The images of the African golden cat (Profelis aurata) were taken by a digital infrared camera trap set last year by the anthropologist who was studying primate behavior in the wild.

“It is a very cryptic animal. Almost nothing is known about it,” says Gary Aronsen, research associate in Yale University’s anthropology department, who described the photographs in the online edition of the African Journal of Ecology.

“The camera traps often capture images of elephants, chimpanzees, and small antelopes, so seeing this cat was a very welcome surprise,” Aronsen says.

Aronsen showed the images to three experts, who confirmed the identification as the golden cat. The cat is so rare few researchers working in African forests have seen it.

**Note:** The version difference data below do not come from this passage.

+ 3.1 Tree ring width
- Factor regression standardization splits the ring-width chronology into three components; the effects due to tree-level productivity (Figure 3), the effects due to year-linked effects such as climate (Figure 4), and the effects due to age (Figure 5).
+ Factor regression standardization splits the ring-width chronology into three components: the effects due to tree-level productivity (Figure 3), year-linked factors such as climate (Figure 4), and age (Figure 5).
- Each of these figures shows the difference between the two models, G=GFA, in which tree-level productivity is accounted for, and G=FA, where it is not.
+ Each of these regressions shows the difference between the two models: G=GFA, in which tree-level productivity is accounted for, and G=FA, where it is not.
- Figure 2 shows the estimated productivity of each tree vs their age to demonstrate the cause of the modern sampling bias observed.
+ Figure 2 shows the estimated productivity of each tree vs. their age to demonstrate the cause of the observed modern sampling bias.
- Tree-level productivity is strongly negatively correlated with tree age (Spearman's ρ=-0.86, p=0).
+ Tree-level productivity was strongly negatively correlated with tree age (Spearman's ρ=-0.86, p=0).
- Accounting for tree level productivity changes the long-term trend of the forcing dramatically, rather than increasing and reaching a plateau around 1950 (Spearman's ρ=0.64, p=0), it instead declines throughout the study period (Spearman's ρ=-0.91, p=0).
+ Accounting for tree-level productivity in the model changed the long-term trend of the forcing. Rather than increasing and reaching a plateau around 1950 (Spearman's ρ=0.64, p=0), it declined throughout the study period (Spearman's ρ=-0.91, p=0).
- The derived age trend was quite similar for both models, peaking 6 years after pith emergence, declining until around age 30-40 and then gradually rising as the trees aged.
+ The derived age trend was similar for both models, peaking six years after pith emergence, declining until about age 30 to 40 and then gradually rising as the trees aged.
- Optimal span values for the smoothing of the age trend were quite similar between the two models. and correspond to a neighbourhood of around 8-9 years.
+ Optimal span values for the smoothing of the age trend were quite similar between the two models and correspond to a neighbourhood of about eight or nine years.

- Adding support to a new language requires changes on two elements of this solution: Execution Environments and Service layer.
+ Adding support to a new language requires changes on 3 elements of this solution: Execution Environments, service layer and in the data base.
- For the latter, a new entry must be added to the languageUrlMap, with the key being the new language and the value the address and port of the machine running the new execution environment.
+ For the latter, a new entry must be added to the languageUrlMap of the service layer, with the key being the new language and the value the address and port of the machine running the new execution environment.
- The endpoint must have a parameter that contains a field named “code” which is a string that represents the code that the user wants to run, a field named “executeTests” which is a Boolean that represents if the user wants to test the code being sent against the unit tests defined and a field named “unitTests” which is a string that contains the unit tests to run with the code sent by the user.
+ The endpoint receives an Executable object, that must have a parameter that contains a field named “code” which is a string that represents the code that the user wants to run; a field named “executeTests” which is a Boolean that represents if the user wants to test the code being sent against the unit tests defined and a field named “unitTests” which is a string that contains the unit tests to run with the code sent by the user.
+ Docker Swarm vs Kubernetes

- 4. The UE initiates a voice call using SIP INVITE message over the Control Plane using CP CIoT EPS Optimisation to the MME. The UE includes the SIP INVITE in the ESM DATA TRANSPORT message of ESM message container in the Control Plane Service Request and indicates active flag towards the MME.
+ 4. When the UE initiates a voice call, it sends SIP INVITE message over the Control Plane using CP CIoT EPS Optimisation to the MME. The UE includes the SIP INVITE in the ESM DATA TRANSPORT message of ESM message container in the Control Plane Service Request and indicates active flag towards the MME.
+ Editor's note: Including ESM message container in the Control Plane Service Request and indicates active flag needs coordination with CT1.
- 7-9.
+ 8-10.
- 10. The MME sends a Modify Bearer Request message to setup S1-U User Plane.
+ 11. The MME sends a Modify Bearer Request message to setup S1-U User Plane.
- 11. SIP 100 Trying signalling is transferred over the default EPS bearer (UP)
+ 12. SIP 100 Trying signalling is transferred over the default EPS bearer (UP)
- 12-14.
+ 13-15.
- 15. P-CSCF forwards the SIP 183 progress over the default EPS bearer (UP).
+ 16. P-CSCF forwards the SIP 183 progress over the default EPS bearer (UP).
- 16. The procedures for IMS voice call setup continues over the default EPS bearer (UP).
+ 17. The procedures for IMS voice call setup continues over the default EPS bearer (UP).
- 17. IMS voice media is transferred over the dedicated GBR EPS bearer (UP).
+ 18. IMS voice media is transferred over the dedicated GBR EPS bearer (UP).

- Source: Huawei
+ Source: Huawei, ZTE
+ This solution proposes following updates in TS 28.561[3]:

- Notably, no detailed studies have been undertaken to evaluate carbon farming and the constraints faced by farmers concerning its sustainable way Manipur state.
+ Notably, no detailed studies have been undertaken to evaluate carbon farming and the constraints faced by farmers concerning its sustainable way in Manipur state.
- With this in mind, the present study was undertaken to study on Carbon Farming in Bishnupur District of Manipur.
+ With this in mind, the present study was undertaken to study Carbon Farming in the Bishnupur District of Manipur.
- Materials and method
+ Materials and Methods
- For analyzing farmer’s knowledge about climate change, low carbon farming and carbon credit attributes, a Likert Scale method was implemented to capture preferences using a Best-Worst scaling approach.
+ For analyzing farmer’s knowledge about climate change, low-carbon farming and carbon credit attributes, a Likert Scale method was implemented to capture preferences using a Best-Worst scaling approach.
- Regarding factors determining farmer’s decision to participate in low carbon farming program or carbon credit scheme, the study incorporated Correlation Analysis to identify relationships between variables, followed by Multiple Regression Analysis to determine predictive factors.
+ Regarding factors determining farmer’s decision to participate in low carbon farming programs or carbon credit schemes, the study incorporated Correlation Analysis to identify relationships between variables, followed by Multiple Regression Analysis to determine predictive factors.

A colleague of Aronsen’s has worked for years in Kibale National Park, Uganda where the photos were taken, and has seen the animal only once, says Aronsen, who knows of only one other published photograph of the cat in the wild, taken in the Democratic Republic of Congo.

The cat looks much like a mountain lion of the American West and is much smaller than the lions and leopards that once roamed the park. While these larger cats have been eradicated by human encroachment in the park, the golden cat’s smaller size may have helped it survive in Uganda’s shrinking forests, explains Aronsen.

“Hopefully, the presence of this predator is a good sign of the forest’s health—even though it’s a smaller cat the forest has to have enough resources to sustain it.”

Aronsen is a member of a Yale research team working at Mainaro. Support for this work is provided by the Great Ape Trust of Iowa and the L.S.B. Leakey Foundation.